[Web document revisions]
*** Begin section ***
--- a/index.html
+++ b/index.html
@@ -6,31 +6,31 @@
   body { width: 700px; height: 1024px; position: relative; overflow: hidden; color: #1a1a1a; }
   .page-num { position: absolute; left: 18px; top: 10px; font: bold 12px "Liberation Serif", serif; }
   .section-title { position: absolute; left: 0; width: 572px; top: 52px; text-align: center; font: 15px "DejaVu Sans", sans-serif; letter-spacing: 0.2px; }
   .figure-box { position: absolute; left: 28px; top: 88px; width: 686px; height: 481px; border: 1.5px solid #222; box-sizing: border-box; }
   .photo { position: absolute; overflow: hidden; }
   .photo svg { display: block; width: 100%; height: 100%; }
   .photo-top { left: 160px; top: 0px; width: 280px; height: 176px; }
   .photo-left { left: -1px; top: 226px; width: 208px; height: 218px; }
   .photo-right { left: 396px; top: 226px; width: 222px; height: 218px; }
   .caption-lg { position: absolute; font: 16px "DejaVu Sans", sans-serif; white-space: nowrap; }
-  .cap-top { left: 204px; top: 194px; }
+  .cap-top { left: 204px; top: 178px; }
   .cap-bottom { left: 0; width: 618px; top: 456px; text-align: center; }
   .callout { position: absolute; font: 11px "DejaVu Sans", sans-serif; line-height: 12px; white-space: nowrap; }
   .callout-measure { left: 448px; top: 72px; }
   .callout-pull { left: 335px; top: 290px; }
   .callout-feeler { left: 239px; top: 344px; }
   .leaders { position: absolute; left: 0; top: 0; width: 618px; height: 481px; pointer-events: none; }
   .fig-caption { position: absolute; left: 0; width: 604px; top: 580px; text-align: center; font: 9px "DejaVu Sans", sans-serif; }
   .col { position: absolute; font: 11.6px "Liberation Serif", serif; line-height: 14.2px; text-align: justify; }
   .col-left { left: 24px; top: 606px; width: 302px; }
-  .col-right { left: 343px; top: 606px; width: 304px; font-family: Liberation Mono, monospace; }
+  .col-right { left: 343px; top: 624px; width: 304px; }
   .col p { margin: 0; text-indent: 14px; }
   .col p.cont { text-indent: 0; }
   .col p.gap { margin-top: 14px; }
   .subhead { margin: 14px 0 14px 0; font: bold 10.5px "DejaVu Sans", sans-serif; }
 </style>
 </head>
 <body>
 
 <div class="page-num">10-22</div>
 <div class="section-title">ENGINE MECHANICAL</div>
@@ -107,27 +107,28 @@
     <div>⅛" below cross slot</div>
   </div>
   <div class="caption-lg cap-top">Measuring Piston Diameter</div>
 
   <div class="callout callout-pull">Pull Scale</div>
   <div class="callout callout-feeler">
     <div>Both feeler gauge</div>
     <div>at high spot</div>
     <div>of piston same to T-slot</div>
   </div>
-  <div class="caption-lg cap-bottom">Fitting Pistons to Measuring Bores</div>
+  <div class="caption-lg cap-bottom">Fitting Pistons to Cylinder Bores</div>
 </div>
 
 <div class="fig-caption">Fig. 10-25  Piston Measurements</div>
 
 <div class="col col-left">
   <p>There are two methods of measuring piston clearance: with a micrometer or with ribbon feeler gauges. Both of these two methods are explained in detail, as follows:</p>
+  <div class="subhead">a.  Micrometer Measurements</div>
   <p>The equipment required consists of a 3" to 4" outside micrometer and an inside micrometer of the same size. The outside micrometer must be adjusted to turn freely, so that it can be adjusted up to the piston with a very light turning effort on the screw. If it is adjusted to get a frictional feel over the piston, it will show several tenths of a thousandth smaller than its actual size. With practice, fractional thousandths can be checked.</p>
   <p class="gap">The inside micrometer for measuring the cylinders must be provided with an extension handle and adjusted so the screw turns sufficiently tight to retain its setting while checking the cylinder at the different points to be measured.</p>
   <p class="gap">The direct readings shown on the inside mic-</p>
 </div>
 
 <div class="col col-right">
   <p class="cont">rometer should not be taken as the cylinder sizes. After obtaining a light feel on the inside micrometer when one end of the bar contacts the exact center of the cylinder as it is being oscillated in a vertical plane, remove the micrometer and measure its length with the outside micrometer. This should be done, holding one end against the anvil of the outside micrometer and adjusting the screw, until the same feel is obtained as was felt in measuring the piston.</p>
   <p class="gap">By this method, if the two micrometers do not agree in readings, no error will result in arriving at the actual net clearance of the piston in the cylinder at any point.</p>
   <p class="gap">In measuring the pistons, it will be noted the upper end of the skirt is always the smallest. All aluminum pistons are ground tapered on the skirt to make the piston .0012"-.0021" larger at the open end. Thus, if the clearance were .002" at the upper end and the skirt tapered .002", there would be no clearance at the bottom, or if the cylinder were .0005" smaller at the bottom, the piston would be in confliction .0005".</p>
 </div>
*** End section ***
The expected result is every line above containing the string "hidden".

- [FINAL ANSWER]
   body { width: 700px; height: 1024px; position: relative; overflow: hidden; color: #1a1a1a; }
   .photo { position: absolute; overflow: hidden; }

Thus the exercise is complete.